What is expected:
When you restate the data, keep every word as it is and drop the images.

Data to process:
= Beginning of Section =
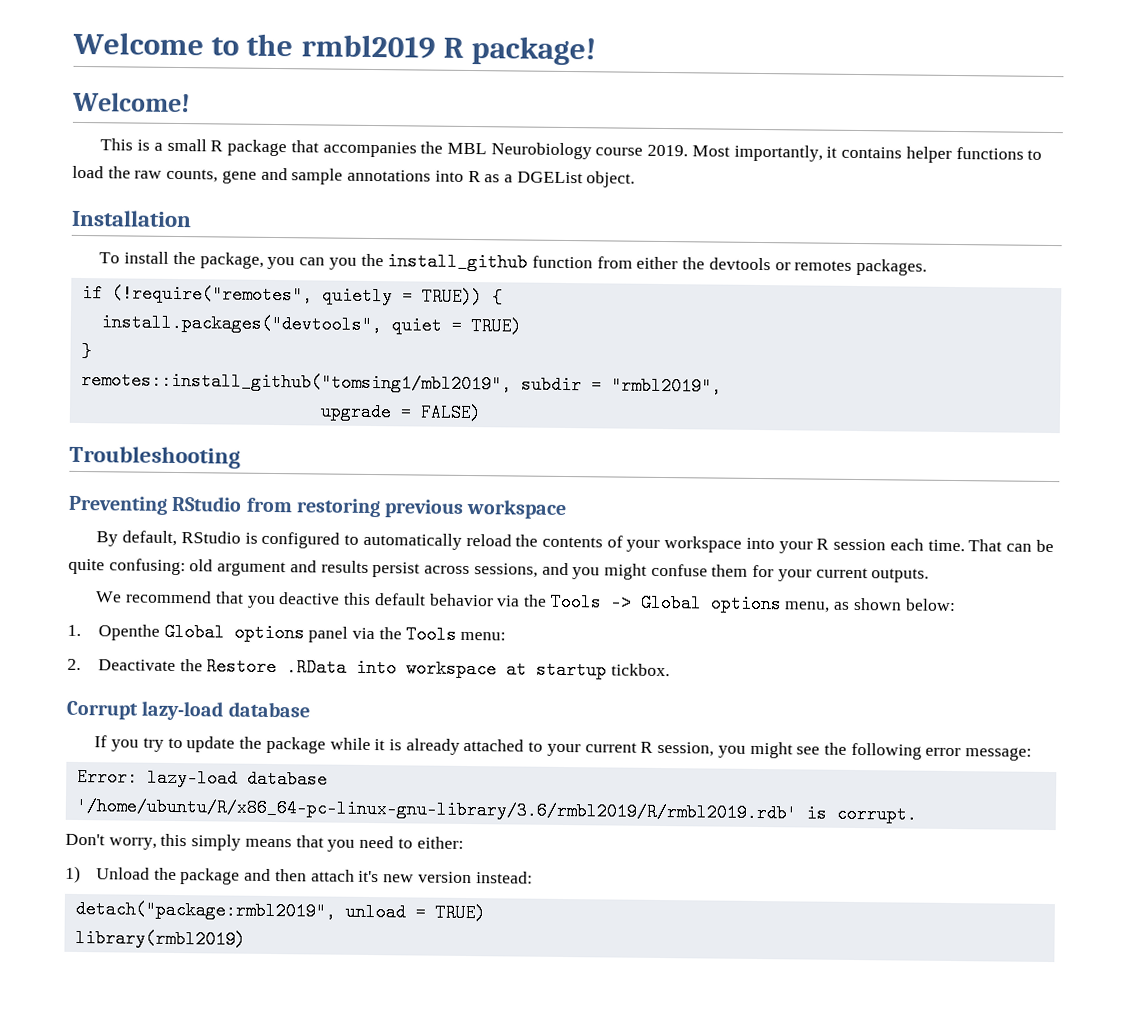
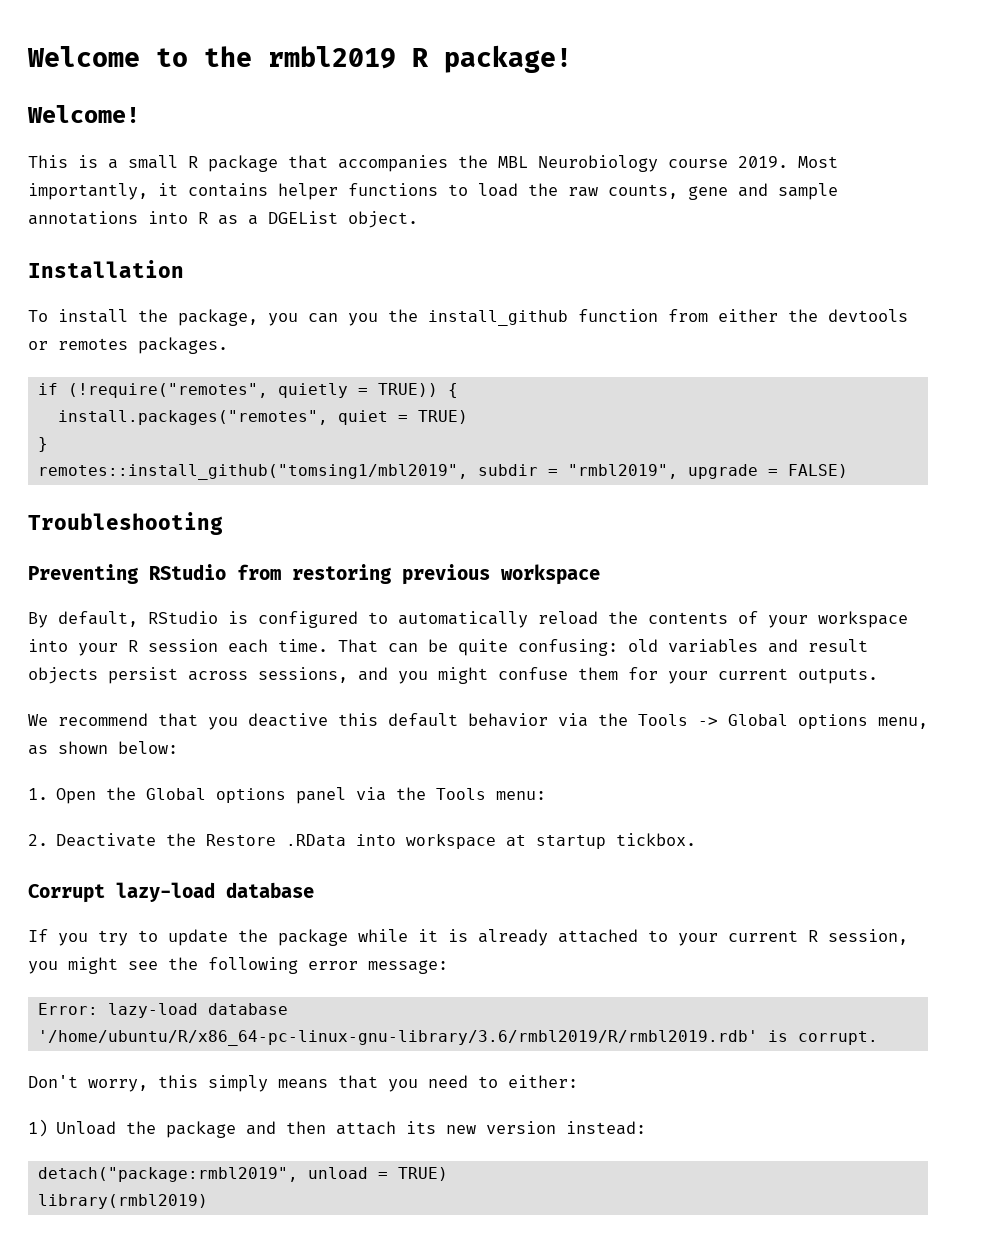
[100,313,382,335] install.packages("devtools", -> [57,410,328,425] install.packages("remotes",
(722, 386) // -> (678, 471) none
[217,560,369,577] argument and results -> [668,639,868,653] [28,667,98,684] variables and result objects
[98,624,161,641] Openthe -> [56,787,137,804] Open the
[358,870,380,883] it's -> [406,1121,437,1134] its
= End of Section =
Answer section:
[100,313,382,335] install.packages("devtools", -> [57,410,328,425] install.packages("remotes",
(722, 386) // -> (678, 471) none
[217,560,369,577] argument and results -> [668,639,868,653] [28,667,98,684] variables and result objects
[98,624,161,641] Openthe -> [56,787,137,804] Open the
[358,870,380,883] it's -> [406,1121,437,1134] its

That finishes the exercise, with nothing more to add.